Beijing initially watched from a distance as the protests played out peacefully, but as clashes with police have turned violent, that low-key approach has been replaced with a much more active one.

Now, with local elections in Hong Kong just over a week away, Chinese President Xi Jinping faces a tough decision about what to do next.

Here are six ways Beijing could handle the escalating crisis.

Give in to protester demands

This is the least likely option on the table at the moment. Not only would it make Beijing look weak, but it would also ensure that any further effort to impose its will on Hong Kong would be met with similar resistance from activists.

Sure, Hong Kong’s leader Carrie Lam has already withdrawn the extradition bill that kickstarted this movement, but there is no indication from the government that any of the remaining four demands will be met.

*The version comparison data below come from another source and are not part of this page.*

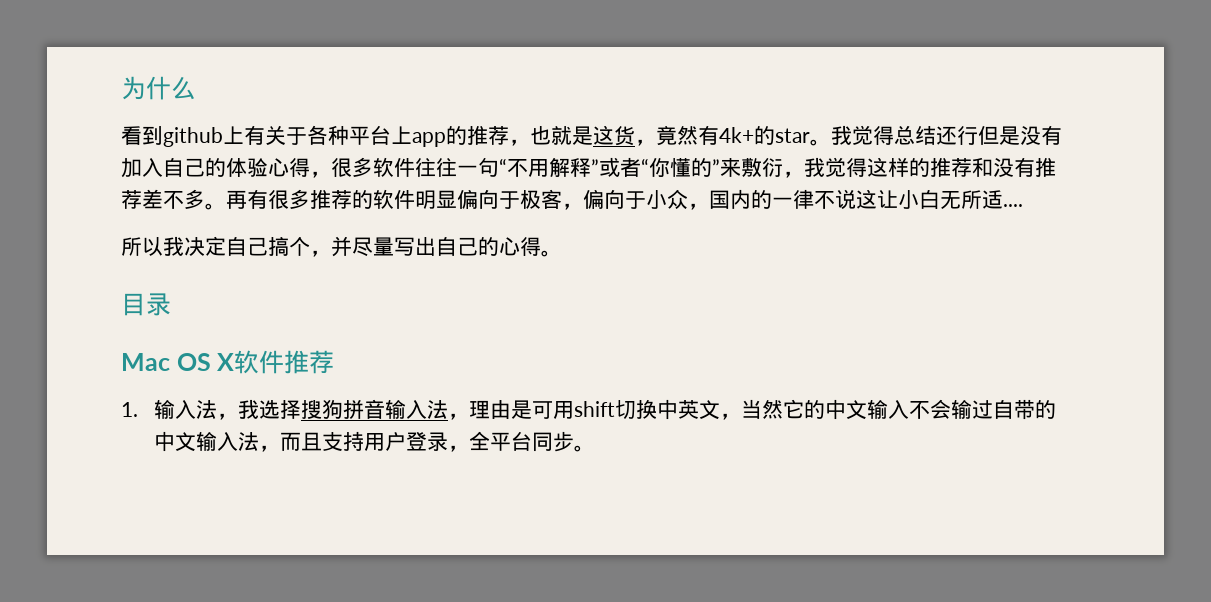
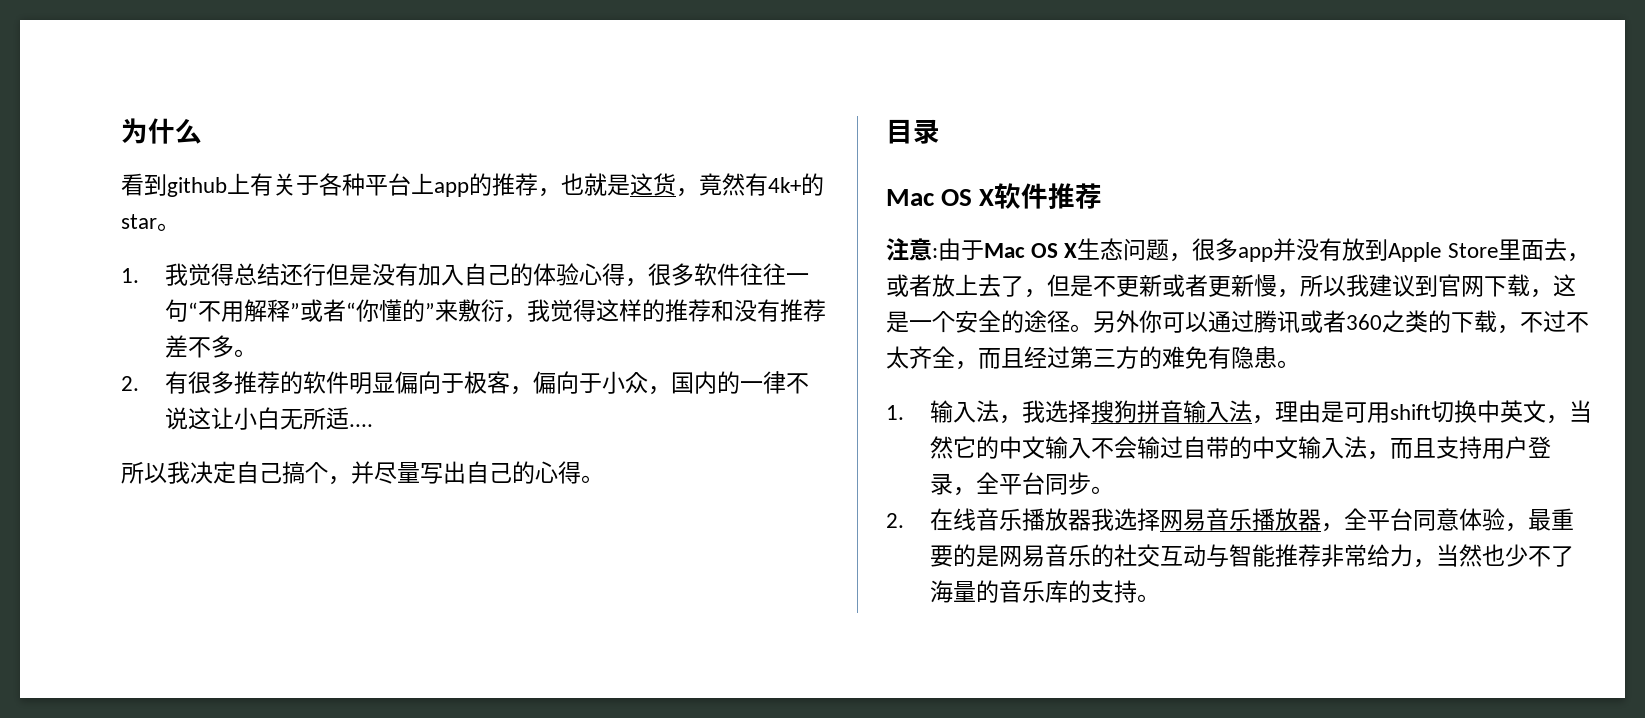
- 看到github上有关于各种平台上app的推荐，也就是这货，竟然有4k+的star。我觉得总结还行但是没有加入自己的体验心得，很多软件往往一句“不用解释”或者“你懂的”来敷衍，我觉得这样的推荐和没有推荐差不多。再有很多推荐的软件明显偏向于极客，偏向于小众，国内的一律不说这让小白无所适....
+ 看到github上有关于各种平台上app的推荐，也就是这货，竟然有4k+的star。
+ 1.我觉得总结还行但是没有加入自己的体验心得，很多软件往往一句“不用解释”或者“你懂的”来敷衍，我觉得这样的推荐和没有推荐差不多。
+ 2.有很多推荐的软件明显偏向于极客，偏向于小众，国内的一律不说这让小白无所适....
+ 注意:由于Mac OS X生态问题，很多app并没有放到Apple Store里面去，或者放上去了，但是不更新或者更新慢，所以我建议到官网下载，这是一个安全的途径。另外你可以通过腾讯或者360之类的下载，不过不太齐全，而且经过第三方的难免有隐患。
+ 2.在线音乐播放器我选择网易音乐播放器，全平台同意体验，最重要的是网易音乐的社交互动与智能推荐非常给力，当然也少不了海量的音乐库的支持。

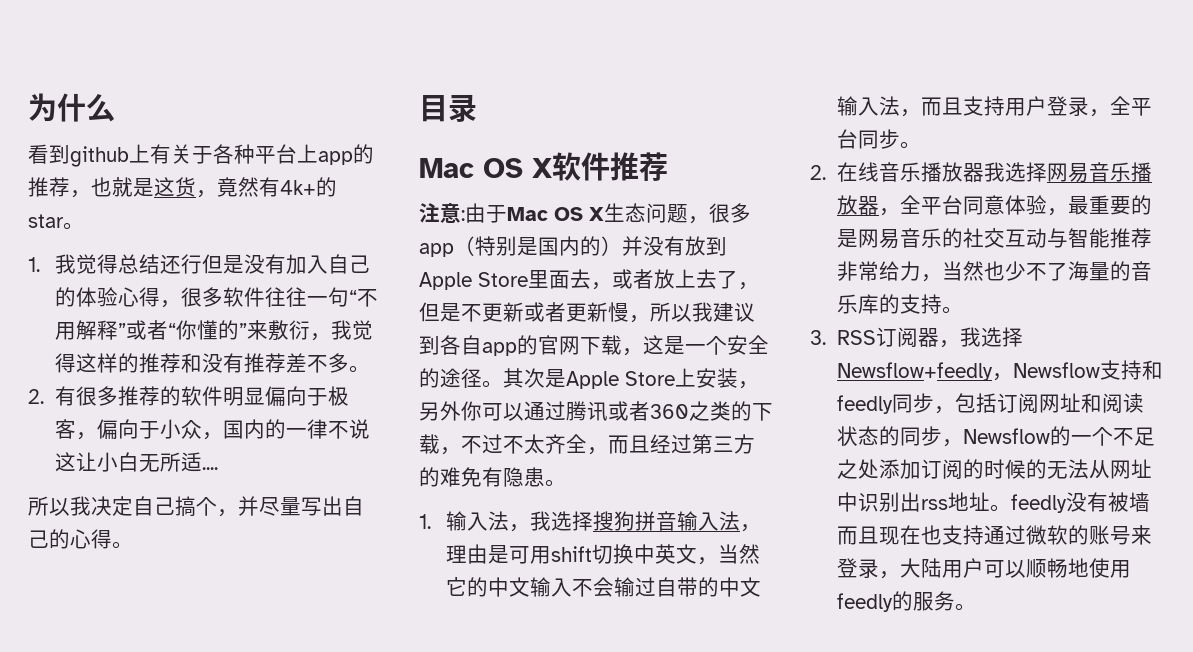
- 注意:由于Mac OS X生态问题，很多app并没有放到Apple Store里面去，或者放上去了，但是不更新或者更新慢，所以我建议到官网下载，这是一个安全的途径。
+ 注意:由于Mac OS X生态问题，很多app（特别是国内的）并没有放到Apple Store里面去，或者放上去了，但是不更新或者更新慢，所以我建议到各自app的官网下载，这是一个安全的途径。
- 另外你可以通过腾讯或者360之类的下载，不过不太齐全，而且经过第三方的难免有隐患。
+ 其次是Apple Store上安装，另外你可以通过腾讯或者360之类的下载，不过不太齐全，而且经过第三方的难免有隐患。
+ 3. RSS订阅器，我选择Newsflow+feedly，Newsflow支持和feedly同步，包括订阅网址和阅读状态的同步，Newsflow的一个不足之处添加订阅的时候的无法从网址中识别出rss地址。feedly没有被墙而且现在也支持通过微软的账号来登录，大陆用户可以顺畅地使用feedly的服务。

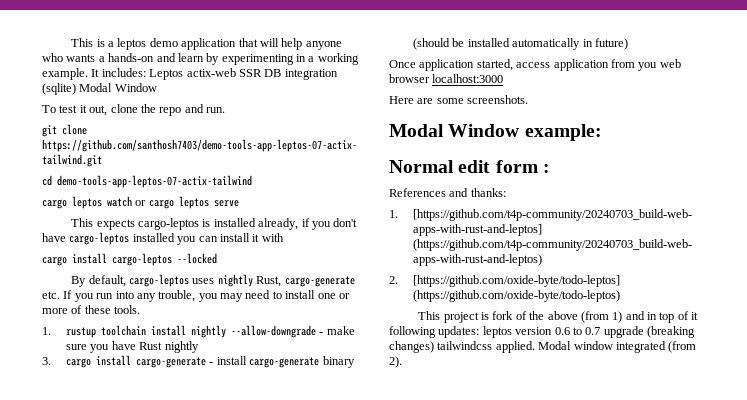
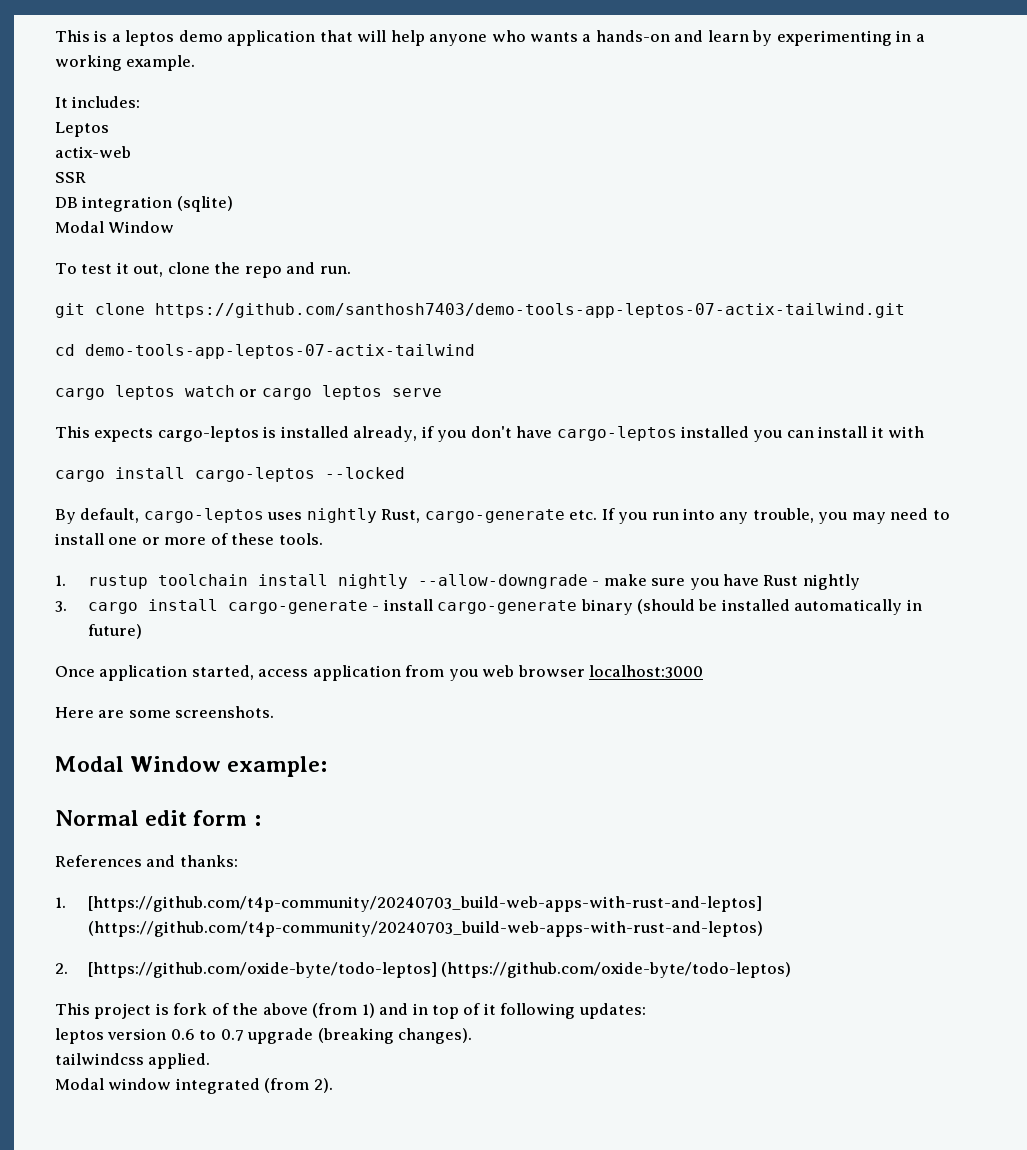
- This is a leptos demo application that will help anyone who wants a hands-on and learn by experimenting in a working example. It includes: Leptos actix-web SSR DB integration (sqlite) Modal Window
+ This is a leptos demo application that will help anyone who wants a hands-on and learn by experimenting in a working example.
+ It includes:
+ Leptos
+ actix-web
+ SSR
+ DB integration (sqlite)
+ Modal Window
- This project is fork of the above (from 1) and in top of it following updates: leptos version 0.6 to 0.7 upgrade (breaking changes) tailwindcss applied. Modal window integrated (from 2).
+ This project is fork of the above (from 1) and in top of it following updates:
+ leptos version 0.6 to 0.7 upgrade (breaking changes).
+ tailwindcss applied.
+ Modal window integrated (from 2).

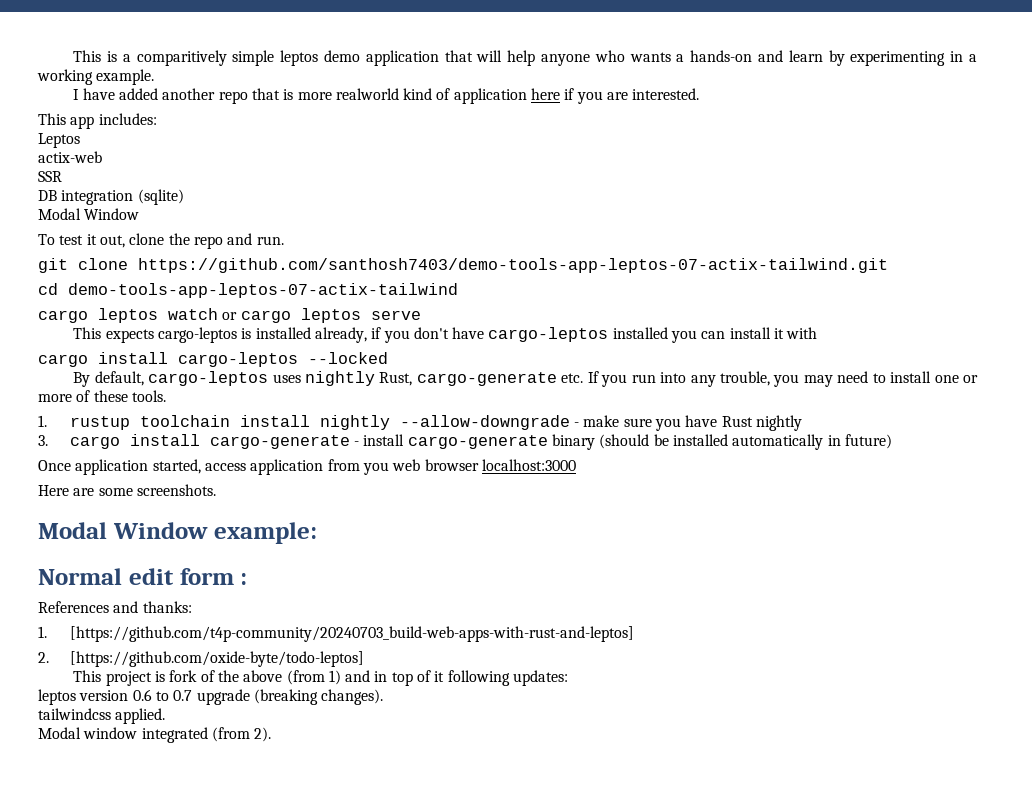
- This is a leptos demo application that will help anyone who wants a hands-on and learn by experimenting in a working example.
+ This is a comparitively simple leptos demo application that will help anyone who wants a hands-on and learn by experimenting in a working example.
- It includes:
+ I have added another repo that is more realworld kind of application here if you are interested.
+ This app includes:
- 1. [https://github.com/t4p-community/20240703_build-web-apps-with-rust-and-leptos] (https://github.com/t4p-community/20240703_build-web-apps-with-rust-and-leptos)
+ 1. [https://github.com/t4p-community/20240703_build-web-apps-with-rust-and-leptos]
- 2. [https://github.com/oxide-byte/todo-leptos] (https://github.com/oxide-byte/todo-leptos)
+ 2. [https://github.com/oxide-byte/todo-leptos]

READ: Hong Kong police fired tear gas at student protesters. They responded with flaming arrows

Take, for example, the call for Beijing to withdraw its characterization of the protests as riots. Rather than dialing down its rhetoric about the protests, the Chinese government has been inflaming the situation, this week labeling the protesters as “terrorists” and “murderers.”

Compromise

While giving in completely is not an option, some in Hong Kong are calling on China to show a willingness to negotiate. Key to that would be setting up an independent inquiry into the police response to the riots.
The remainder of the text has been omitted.